### WHAT IS REQUIRED
Please restate the records that follow exactly, skipping their images.

### INPUT RECORDS
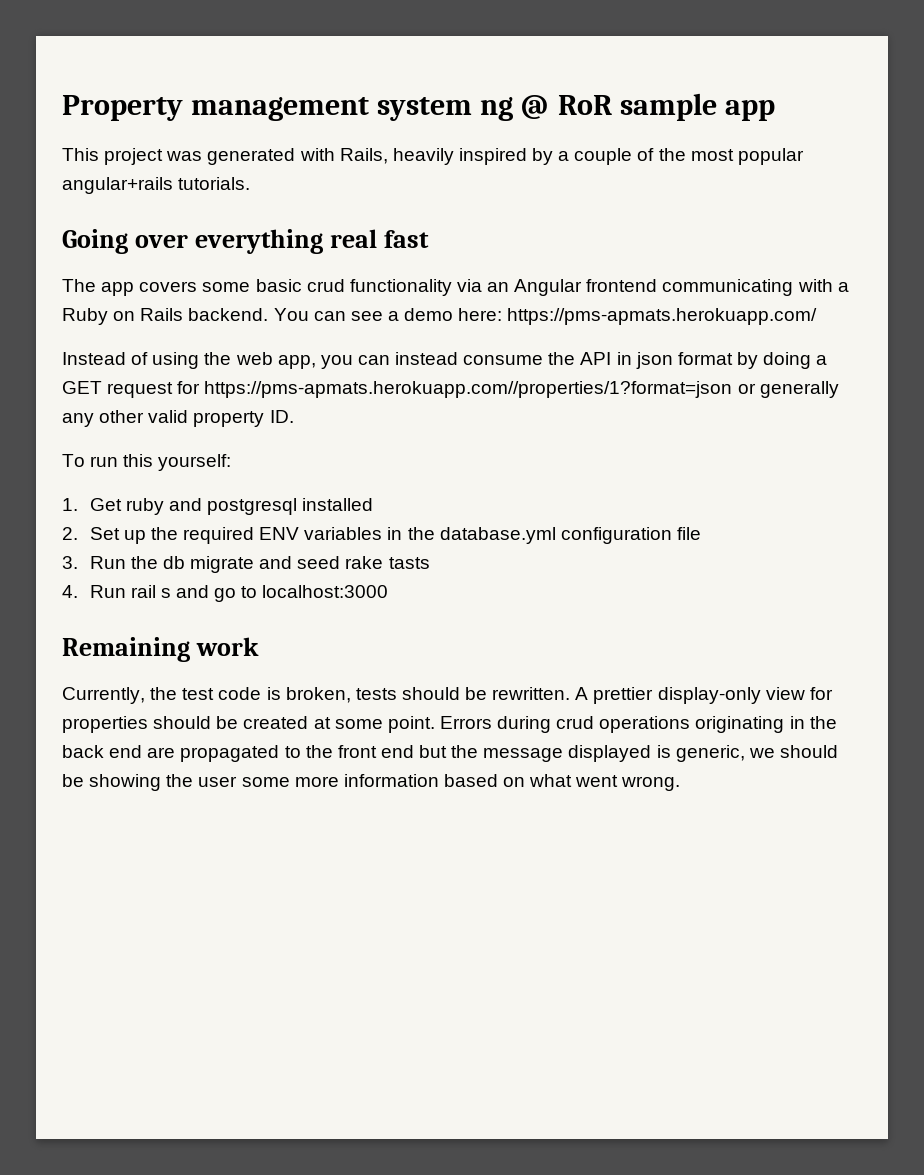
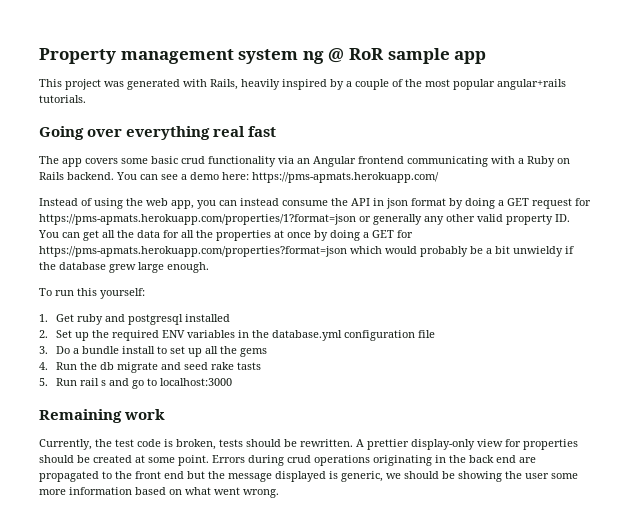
- Instead of using the web app, you can instead consume the API in json format by doing a GET request for https://pms-apmats.herokuapp.com//properties/1?format=json or generally any other valid property ID.
+ Instead of using the web app, you can instead consume the API in json format by doing a GET request for https://pms-apmats.herokuapp.com/properties/1?format=json or generally any other valid property ID. You can get all the data for all the properties at once by doing a GET for https://pms-apmats.herokuapp.com/properties?format=json which would probably be a bit unwieldy if the database grew large enough.
- 3. Run the db migrate and seed rake tasts
+ 3. Do a bundle install to set up all the gems
+ 4. Run the db migrate and seed rake tasts
- 4. Run rail s and go to localhost:3000
+ 5. Run rail s and go to localhost:3000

### OUTPUT
- Instead of using the web app, you can instead consume the API in json format by doing a GET request for https://pms-apmats.herokuapp.com//properties/1?format=json or generally any other valid property ID.
+ Instead of using the web app, you can instead consume the API in json format by doing a GET request for https://pms-apmats.herokuapp.com/properties/1?format=json or generally any other valid property ID. You can get all the data for all the properties at once by doing a GET for https://pms-apmats.herokuapp.com/properties?format=json which would probably be a bit unwieldy if the database grew large enough.
- 3. Run the db migrate and seed rake tasts
+ 3. Do a bundle install to set up all the gems
+ 4. Run the db migrate and seed rake tasts
- 4. Run rail s and go to localhost:3000
+ 5. Run rail s and go to localhost:3000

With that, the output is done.